# [Activity]
Work through the records that follow and return each line containing the word "taulukkoa".

Image comparison data:
= = = = =

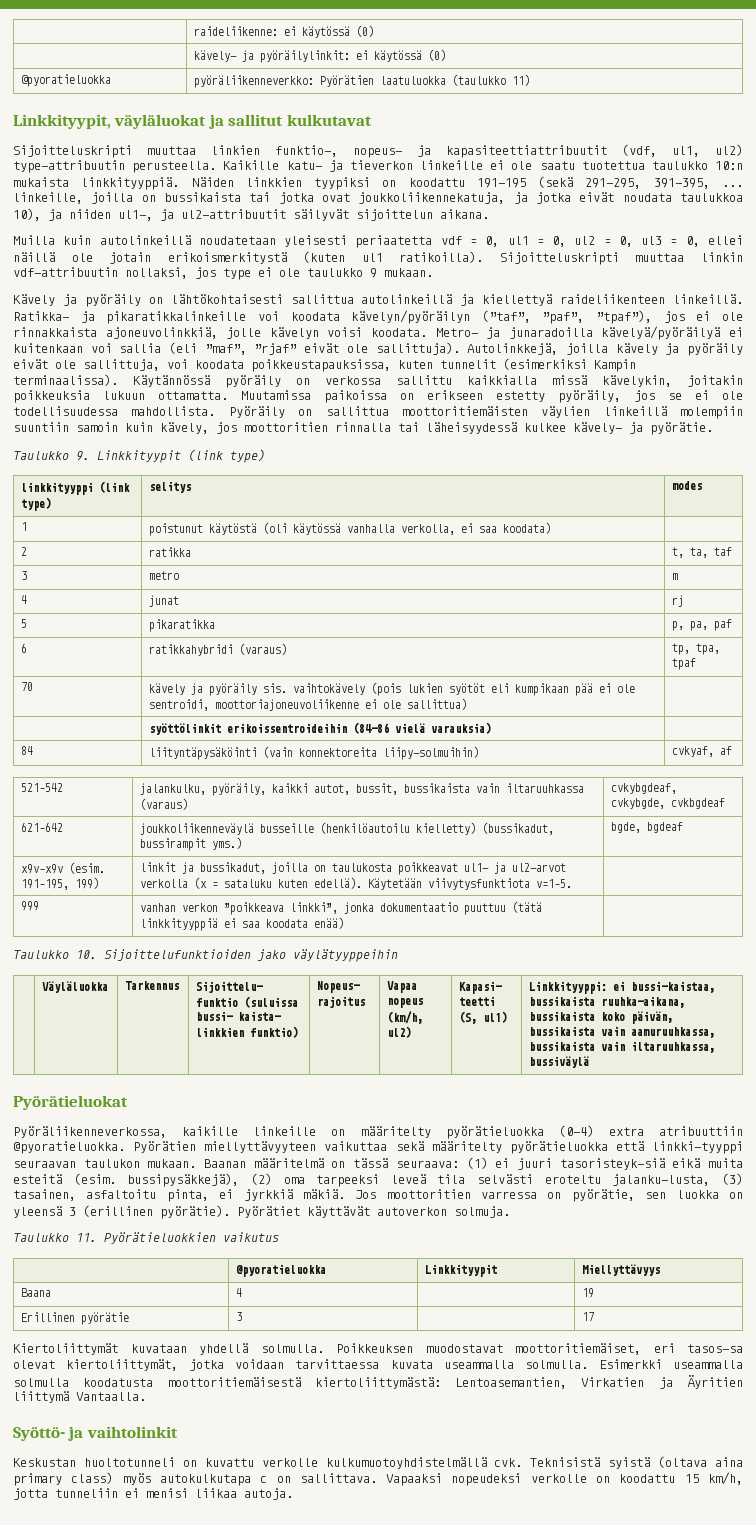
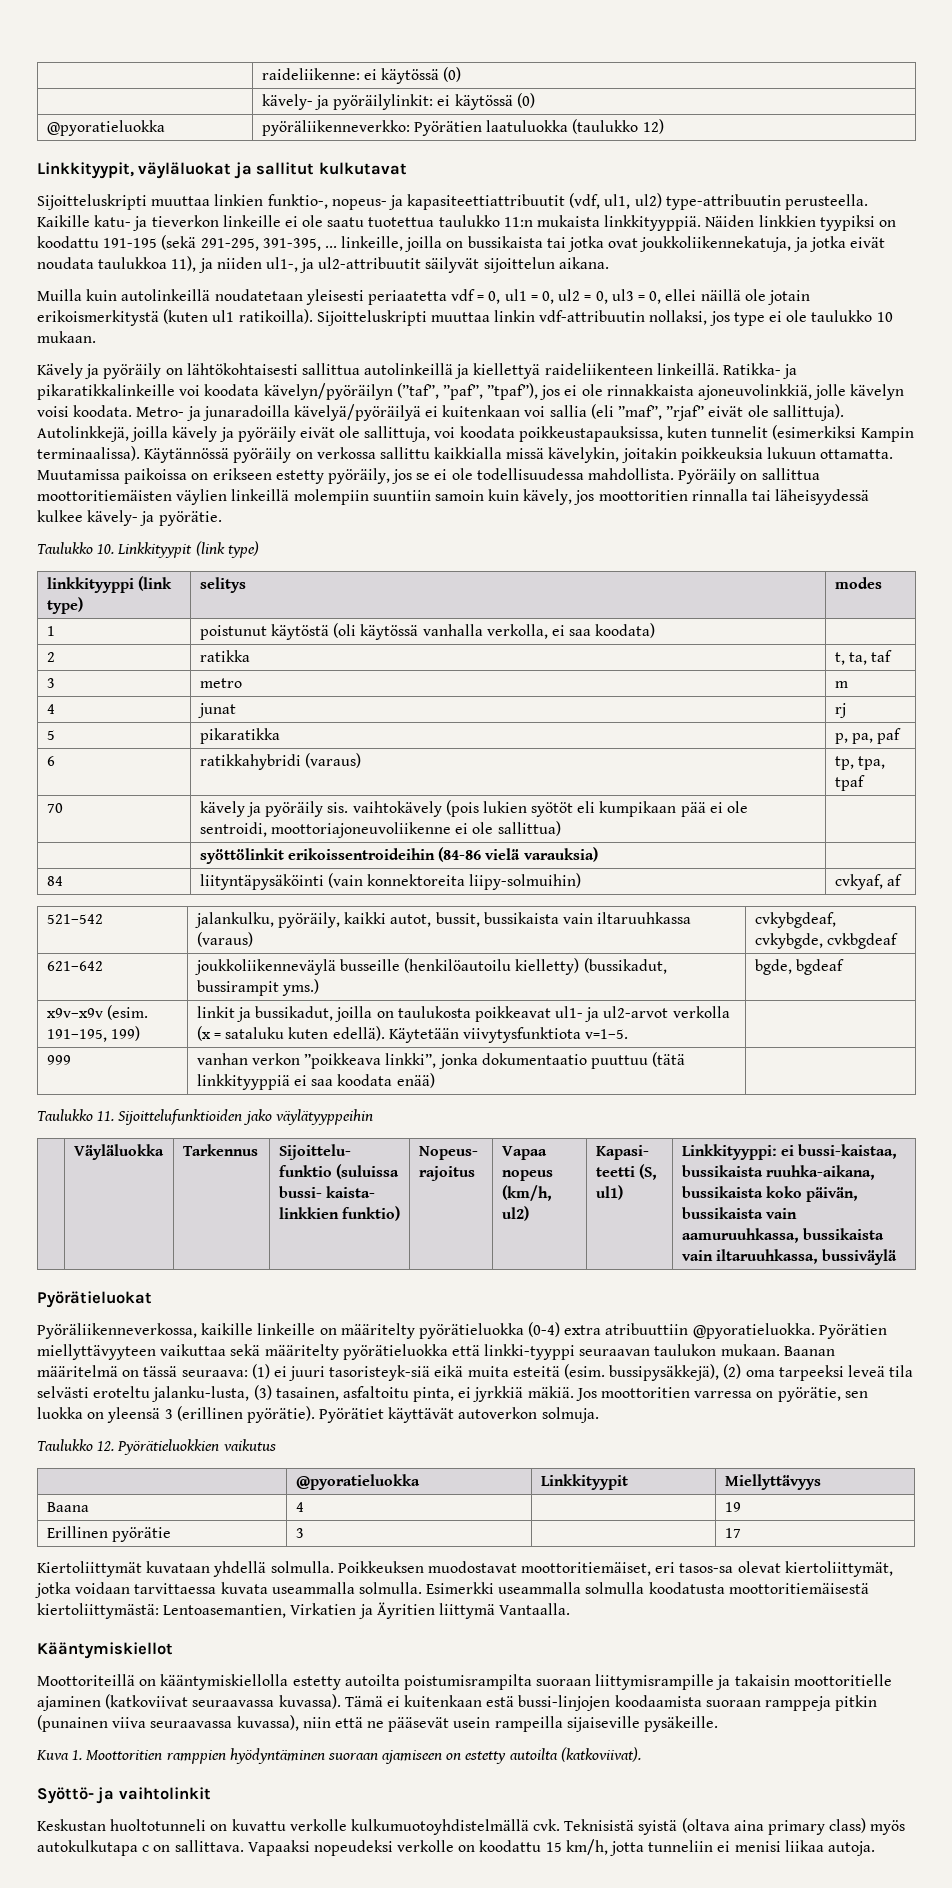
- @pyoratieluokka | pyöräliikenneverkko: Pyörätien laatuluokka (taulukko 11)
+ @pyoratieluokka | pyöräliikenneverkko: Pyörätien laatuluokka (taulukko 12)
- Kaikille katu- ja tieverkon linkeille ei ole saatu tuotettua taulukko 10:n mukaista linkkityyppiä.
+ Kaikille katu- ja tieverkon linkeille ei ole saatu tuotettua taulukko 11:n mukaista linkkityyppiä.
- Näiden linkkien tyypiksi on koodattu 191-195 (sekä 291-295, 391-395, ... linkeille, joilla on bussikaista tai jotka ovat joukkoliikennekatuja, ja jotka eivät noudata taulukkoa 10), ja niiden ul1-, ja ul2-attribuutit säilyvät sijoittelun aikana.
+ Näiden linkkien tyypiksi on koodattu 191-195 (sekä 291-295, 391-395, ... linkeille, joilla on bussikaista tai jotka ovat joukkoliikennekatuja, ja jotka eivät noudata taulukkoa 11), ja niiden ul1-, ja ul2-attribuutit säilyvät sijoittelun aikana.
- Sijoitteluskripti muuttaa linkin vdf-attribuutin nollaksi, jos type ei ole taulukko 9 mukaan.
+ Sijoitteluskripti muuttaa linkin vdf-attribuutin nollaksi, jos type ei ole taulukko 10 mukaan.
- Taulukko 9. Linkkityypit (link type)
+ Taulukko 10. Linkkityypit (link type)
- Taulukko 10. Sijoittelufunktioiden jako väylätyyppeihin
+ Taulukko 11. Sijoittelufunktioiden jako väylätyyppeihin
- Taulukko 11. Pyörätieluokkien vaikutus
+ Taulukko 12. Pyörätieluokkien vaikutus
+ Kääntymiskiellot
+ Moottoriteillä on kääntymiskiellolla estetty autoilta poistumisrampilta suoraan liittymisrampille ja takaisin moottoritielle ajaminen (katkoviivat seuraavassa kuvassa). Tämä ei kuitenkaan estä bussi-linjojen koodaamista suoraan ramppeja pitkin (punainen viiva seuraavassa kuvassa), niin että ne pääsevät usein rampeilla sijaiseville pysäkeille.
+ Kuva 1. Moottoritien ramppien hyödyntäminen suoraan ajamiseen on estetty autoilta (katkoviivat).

= = = = =

# [Response to this task]
- Näiden linkkien tyypiksi on koodattu 191-195 (sekä 291-295, 391-395, ... linkeille, joilla on bussikaista tai jotka ovat joukkoliikennekatuja, ja jotka eivät noudata taulukkoa 10), ja niiden ul1-, ja ul2-attribuutit säilyvät sijoittelun aikana.
+ Näiden linkkien tyypiksi on koodattu 191-195 (sekä 291-295, 391-395, ... linkeille, joilla on bussikaista tai jotka ovat joukkoliikennekatuja, ja jotka eivät noudata taulukkoa 11), ja niiden ul1-, ja ul2-attribuutit säilyvät sijoittelun aikana.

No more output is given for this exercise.